-- Data for this exercise follows --

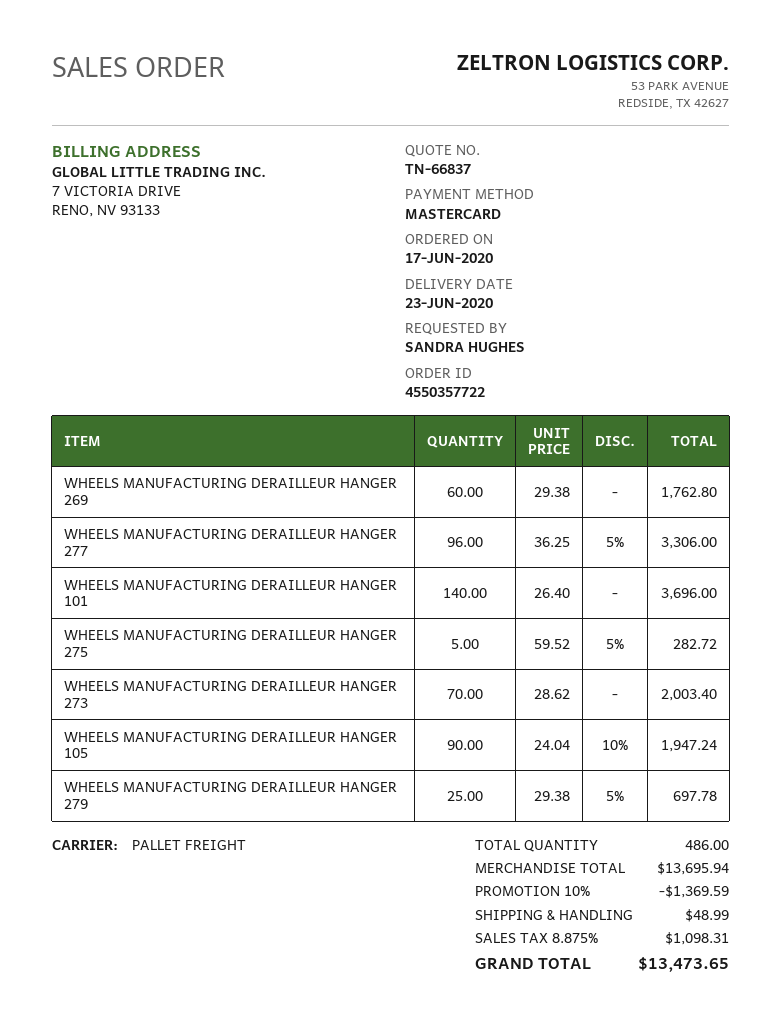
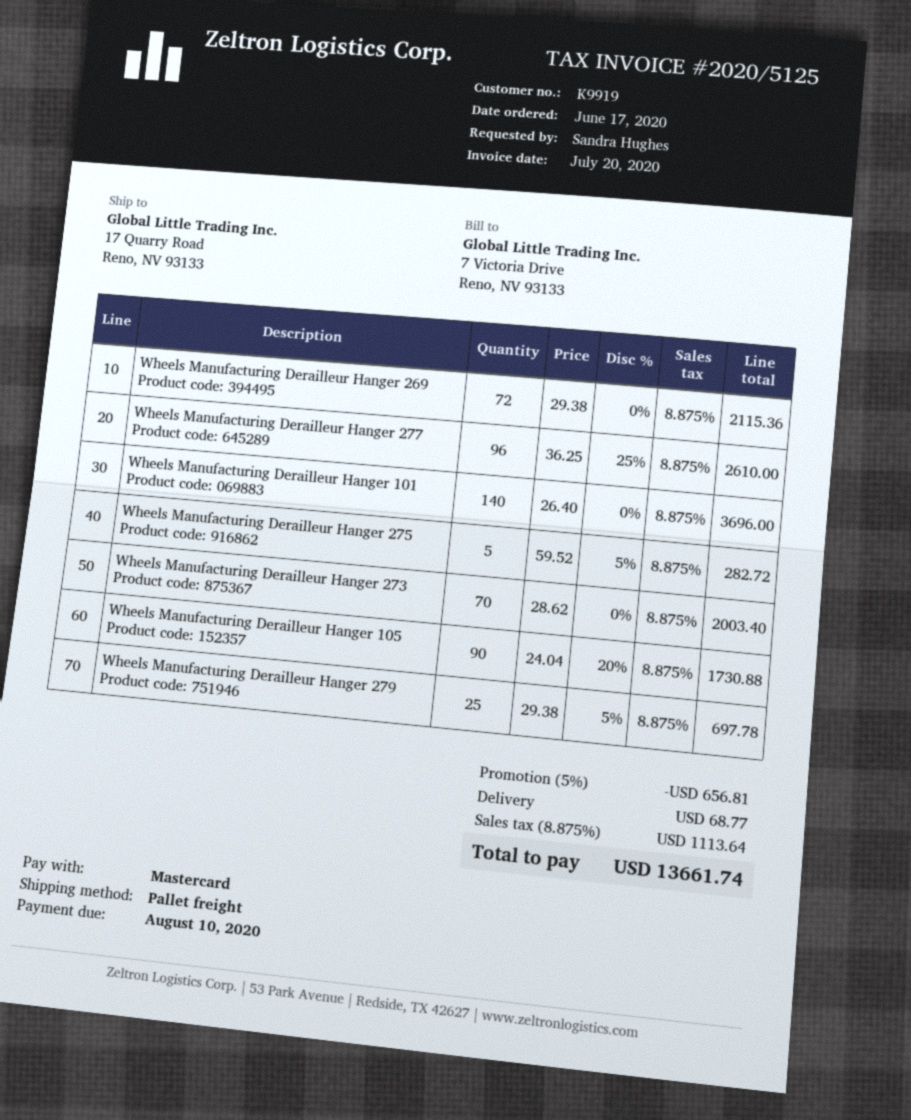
WHEELS MANUFACTURING DERAILLEUR HANGER 269: 60 x 29.38 = 1762.80 -> 72 x 29.38 = 2115.36
WHEELS MANUFACTURING DERAILLEUR HANGER 277: 96 x 36.25 - 5% = 3306.00 -> 96 x 36.25 - 25% = 2610.00
WHEELS MANUFACTURING DERAILLEUR HANGER 105: 90 x 24.04 - 10% = 1947.24 -> 90 x 24.04 - 20% = 1730.88
discount: 10% = 1369.59 -> 5% = 656.81
shipping: 48.99 -> 68.77
tax: 8.875% = 1098.31 -> 8.875% = 1113.64
total: 13473.65 -> 13661.74

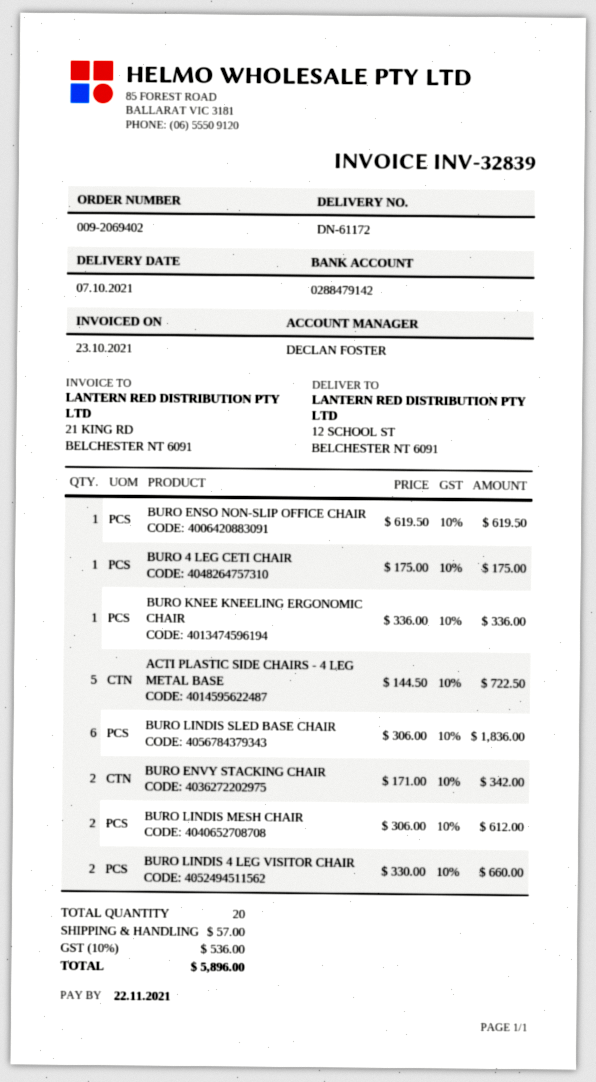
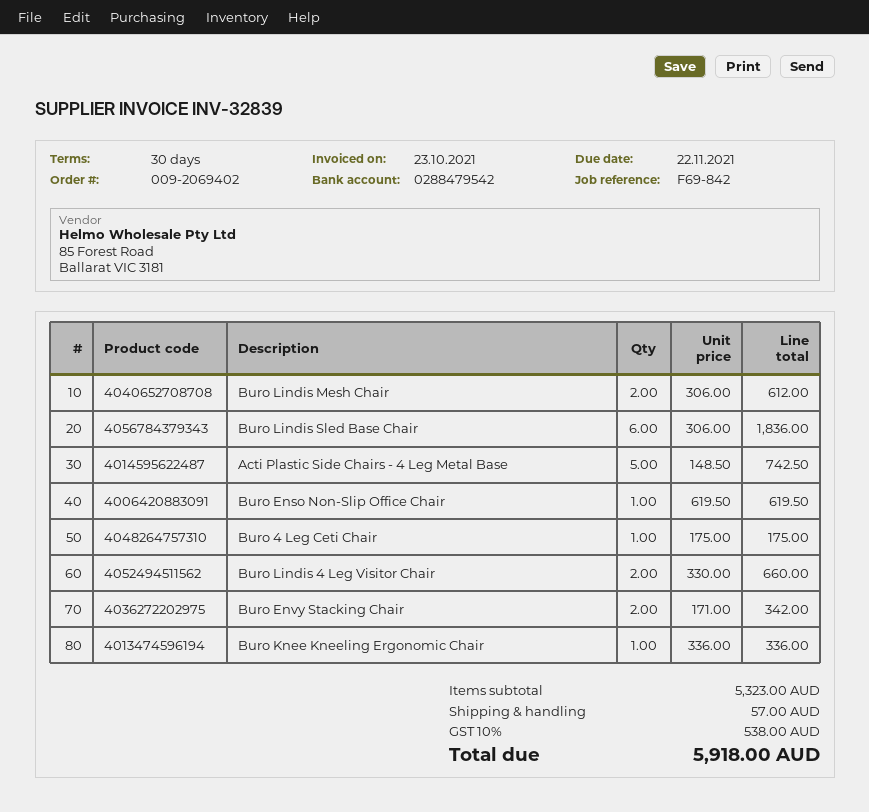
bank account: 0288479142 -> 0288479542
ACTI PLASTIC SIDE CHAIRS - 4 LEG METAL BASE: 5 x 144.50 = 722.50 -> 5 x 148.50 = 742.50
tax: 10% = 536.00 -> 10% = 538.00
total: 5896.00 -> 5918.00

-- Data for this exercise concluded --

» **Exercise goal**
Your answer should reproduce every line of the data verbatim and include no images.

» **Exercise output**
WHEELS MANUFACTURING DERAILLEUR HANGER 269: 60 x 29.38 = 1762.80 -> 72 x 29.38 = 2115.36
WHEELS MANUFACTURING DERAILLEUR HANGER 277: 96 x 36.25 - 5% = 3306.00 -> 96 x 36.25 - 25% = 2610.00
WHEELS MANUFACTURING DERAILLEUR HANGER 105: 90 x 24.04 - 10% = 1947.24 -> 90 x 24.04 - 20% = 1730.88
discount: 10% = 1369.59 -> 5% = 656.81
shipping: 48.99 -> 68.77
tax: 8.875% = 1098.31 -> 8.875% = 1113.64
total: 13473.65 -> 13661.74

bank account: 0288479142 -> 0288479542
ACTI PLASTIC SIDE CHAIRS - 4 LEG METAL BASE: 5 x 144.50 = 722.50 -> 5 x 148.50 = 742.50
tax: 10% = 536.00 -> 10% = 538.00
total: 5896.00 -> 5918.00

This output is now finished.